About Richard Carter

Fat, bearded bloke with a Charles Darwin fixation.

Ambient Pap, Track 01: Synthetic Hip

Last April, you might remember that I came up with a list of new music genres.

As nobody else has yet seen fit to record music in any of these new genres, I have decided to put together my own album of Ambient Pap tracks. Here is the first track, which I have named Synthetic Hip in honour of the aforementioned post last April. The track is designed to be played in a continuous loop (which should come in very handy when I need some background music for a video):

Or, to put it another way, Jen bought me an iPad for my birthday. She is one cool dude.

Soaking it in

I love early Springtime: flowers coming into bloom, bumble-bees buzzing around the garden, the first butterflies of the year, birds getting frolicky, the evenings getting longer. Spring is a great time to be alive.

The week before last, Jen and I went for a long paddle on the Northumberland coast. Last Sunday, I sat on a bench in the garden in my shirt-sleeves, reading the London Review of Books, drinking a mug of tea, and soaking in the sun. How perfect is that?

Our house this morning

Our house this morning.

We don’t have climate in Britain; we have bloody weather.

Alternative history

Guardian video: Robert Harris on Fatherland: ‘What would have happened if Hitler had won?’

Answer: They would have banned smoking in all public buildings, started monitoring all of our personal correspondence, anaesthetised our brains with vapid television and radio programmes, banned dogs from beaches, and sold us a pack of lies about how we could combat climate change with a few windmills.

But I suppose the trains would at least run on time.

Killed by monkeys

As we saw yesterday, Sigurd the Mighty received his comeuppance at the tooth of his decapitated enemy, Máel Brigte the Bucktoothed. The same could not be said for Aléxandros, Vasiléfs ton Ellínon, King of Greece from 1917–1920, who met his end at the teeth of a pair of irate monkeys. Wikipedia takes up the story:

The attack occurred on 2 October 1920. In the report dispatched from Europe, it was stated that the King had been walking in the park with a pet dog, when the dog was attacked by a monkey. The King fended off the monkey with a stick but in the fight the monkey bit him on the hand slightly. “Another monkey rushed to the defense of his mate, and in fending it off, the King received another bite which severely lacerated a gland. The infection which set in following the bites gradually poisoned the King’s entire system …” Both animals were found to have been diseased after they were destroyed. Within days, he developed a severe reaction to the infection, and after initial signs of improvement, became critically ill on 12 October. […] On 25 October 1920 King Alexander died at Athens, of sepsis.
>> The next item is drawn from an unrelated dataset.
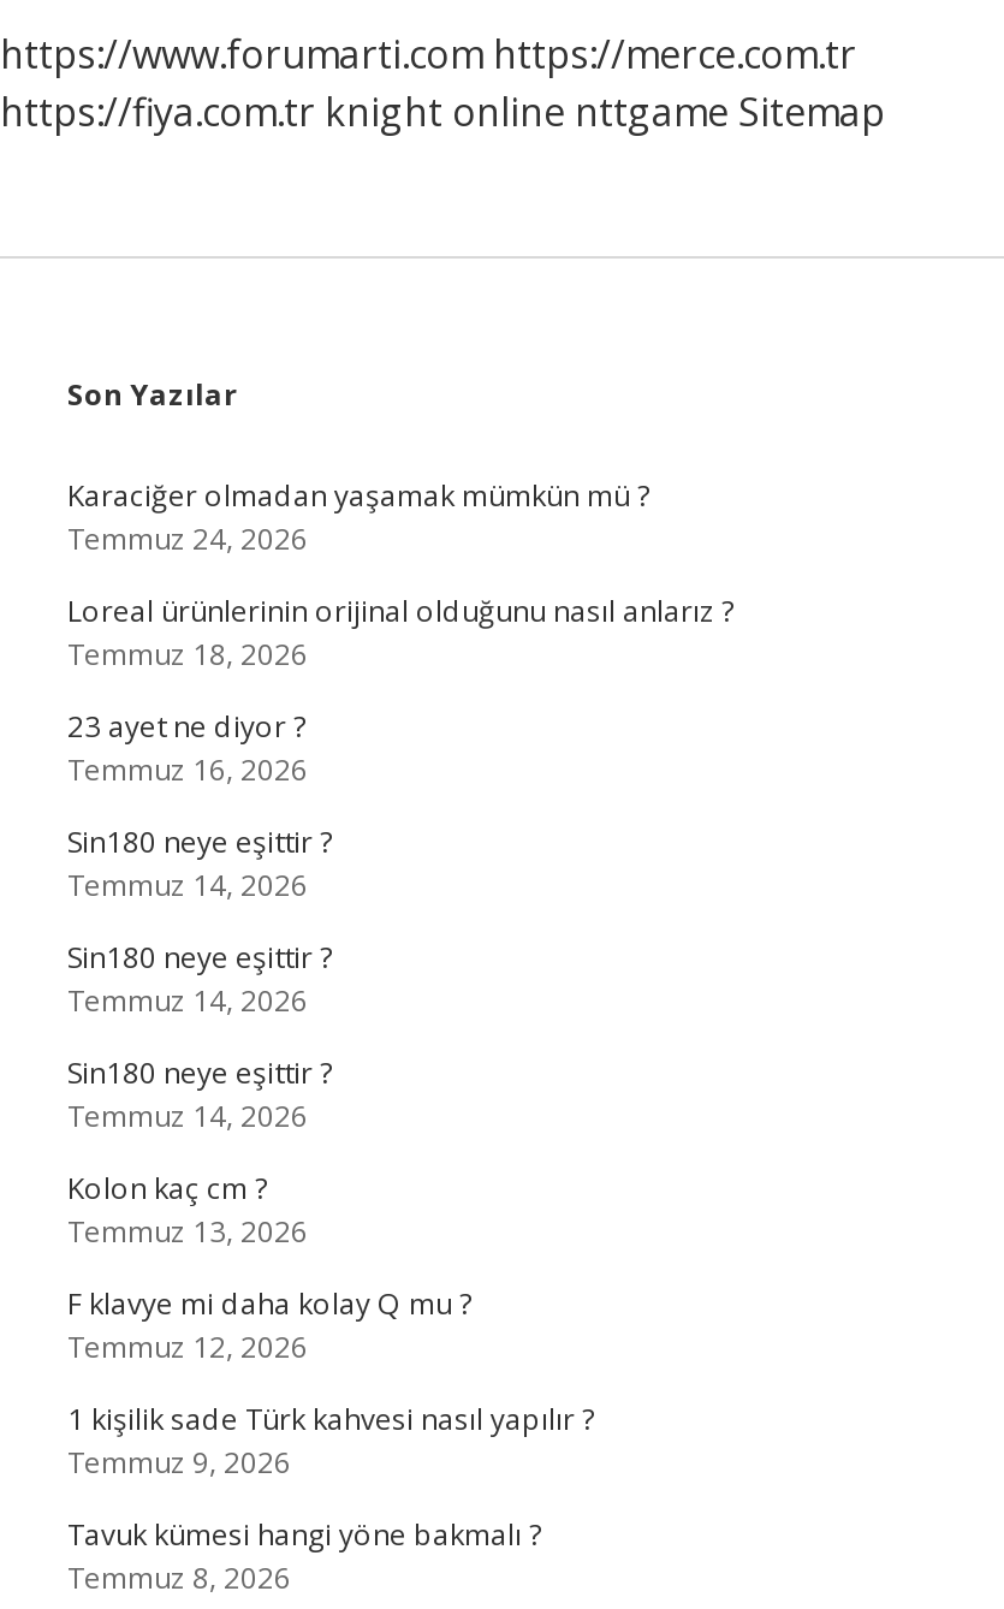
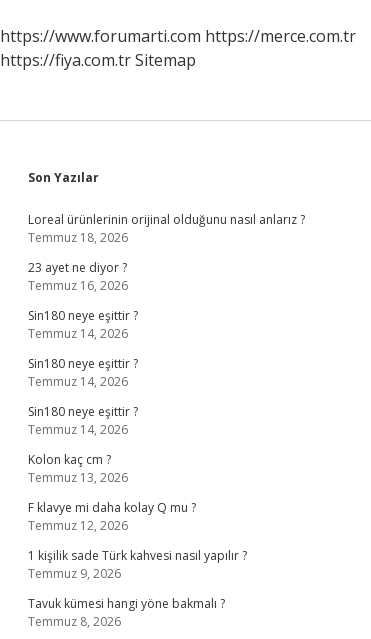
[0,85,885,138] https://fiya.com.tr knight online nttgame Sitemap -> [0,49,196,71] https://fiya.com.tr Sitemap
[67,475,649,559] Karaciğer olmadan yaşamak mümkün mü ? | Temmuz 24, 2026 -> none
Pict on someone your own size

You have to hand it to Máel Brigte the Bucktoothed, he certainly had style:

Wikipedia: Máel Brigte of Moray

Máel Brigte, also known as Máel Brigte the Bucktoothed or Máel Brigte Tusk was a 9th century Pictish nobleman, most probably a Mormaer of Moray. He was responsible—in a bizarre posthumous incident—for the death of Sigurd the Mighty, Earl of Orkney. ‘

Little is known of Máel Brigte’s life, but the story of his death is recorded in the Orkneyinga Saga. According to this text, Máel Brigte was challenged by Sigurd to a 40-man-a-side battle to “settle their differences”. Treacherously, Sigurd brought 80 men to the fight, and Máel Brigte knew he had been betrayed when he saw that each of Sigurd’s horses had two mens’ legs on its flanks. Máel Brigte exhorted his men to “kill at least one man before we die ourselves” and although a fierce fight ensued he was quickly defeated and killed. Sigurd had his enemies’ heads strapped to his victorious men’s saddles as trophies, but as Sigurd rode home, Máel Brigte’s buck-tooth scratched his leg. The leg became inflamed and infected, and as a result Sigurd died.

Crumbling at the seams

Oh no! That world’s last bastion of liberal impartiality is under treat:

Murdoch on Twitter yesterday:

Seems every competitor and enemy piling on with lies and libels. So bad, easy to hit back hard, which preparing.

Enemies many different agendas, but worst old toffs and right wingers who still want last century’s status quo with their monoplies [sic].

Let’s have it on! Choice, freedom of thought and markets, individual personal responsibility.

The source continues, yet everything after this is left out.